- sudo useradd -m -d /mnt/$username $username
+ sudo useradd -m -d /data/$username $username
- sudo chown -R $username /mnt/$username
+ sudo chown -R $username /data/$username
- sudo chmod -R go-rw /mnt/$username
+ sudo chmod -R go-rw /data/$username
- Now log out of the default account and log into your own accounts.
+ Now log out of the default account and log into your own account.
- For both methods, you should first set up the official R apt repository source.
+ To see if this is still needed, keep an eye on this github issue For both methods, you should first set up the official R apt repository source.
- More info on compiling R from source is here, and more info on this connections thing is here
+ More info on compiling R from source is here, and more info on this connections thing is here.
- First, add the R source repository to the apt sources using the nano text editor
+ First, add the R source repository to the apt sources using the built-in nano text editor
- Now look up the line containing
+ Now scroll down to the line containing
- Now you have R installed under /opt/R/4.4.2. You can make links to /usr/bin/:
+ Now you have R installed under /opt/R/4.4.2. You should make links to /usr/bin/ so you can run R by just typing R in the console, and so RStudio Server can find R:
####################
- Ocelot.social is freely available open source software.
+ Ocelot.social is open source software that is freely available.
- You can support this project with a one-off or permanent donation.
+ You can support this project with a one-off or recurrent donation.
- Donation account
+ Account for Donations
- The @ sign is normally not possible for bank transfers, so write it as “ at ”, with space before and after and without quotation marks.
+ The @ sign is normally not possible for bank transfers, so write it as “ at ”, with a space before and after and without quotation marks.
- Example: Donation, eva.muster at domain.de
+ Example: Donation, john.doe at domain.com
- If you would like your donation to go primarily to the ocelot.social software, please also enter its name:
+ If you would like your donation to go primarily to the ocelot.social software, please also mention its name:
####################
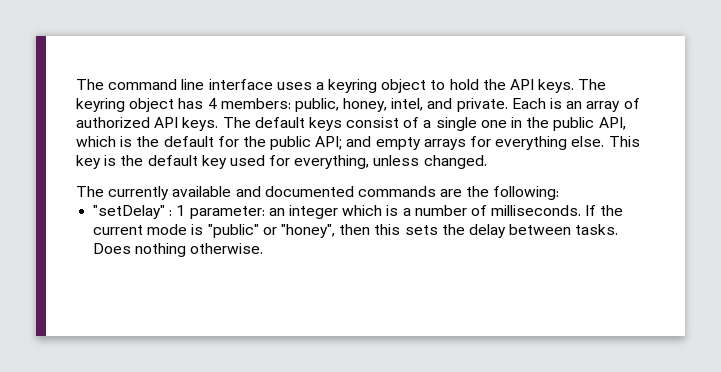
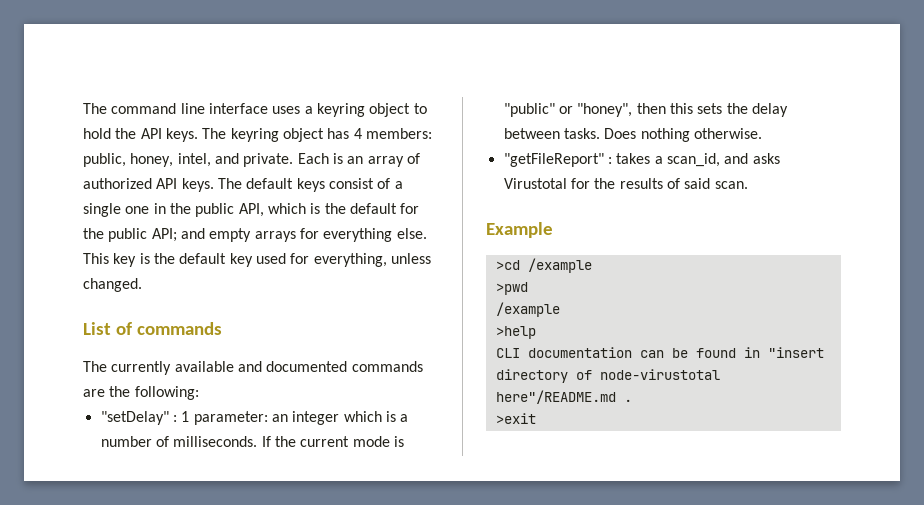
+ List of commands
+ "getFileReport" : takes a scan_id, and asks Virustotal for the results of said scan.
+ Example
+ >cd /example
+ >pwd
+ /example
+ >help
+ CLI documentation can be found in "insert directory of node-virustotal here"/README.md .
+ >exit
####################
REQUIRED WORK » Working from the material above, retype exactly the lines from the one with "- sudo useradd -m -d /mnt/$username $username" through the one with "You should make", both included, and only those lines.

YOUR SOLUTION »
- sudo useradd -m -d /mnt/$username $username
+ sudo useradd -m -d /data/$username $username
- sudo chown -R $username /mnt/$username
+ sudo chown -R $username /data/$username
- sudo chmod -R go-rw /mnt/$username
+ sudo chmod -R go-rw /data/$username
- Now log out of the default account and log into your own accounts.
+ Now log out of the default account and log into your own account.
- For both methods, you should first set up the official R apt repository source.
+ To see if this is still needed, keep an eye on this github issue For both methods, you should first set up the official R apt repository source.
- More info on compiling R from source is here, and more info on this connections thing is here
+ More info on compiling R from source is here, and more info on this connections thing is here.
- First, add the R source repository to the apt sources using the nano text editor
+ First, add the R source repository to the apt sources using the built-in nano text editor
- Now look up the line containing
+ Now scroll down to the line containing
- Now you have R installed under /opt/R/4.4.2. You can make links to /usr/bin/:
+ Now you have R installed under /opt/R/4.4.2. You should make links to /usr/bin/ so you can run R by just typing R in the console, and so RStudio Server can find R:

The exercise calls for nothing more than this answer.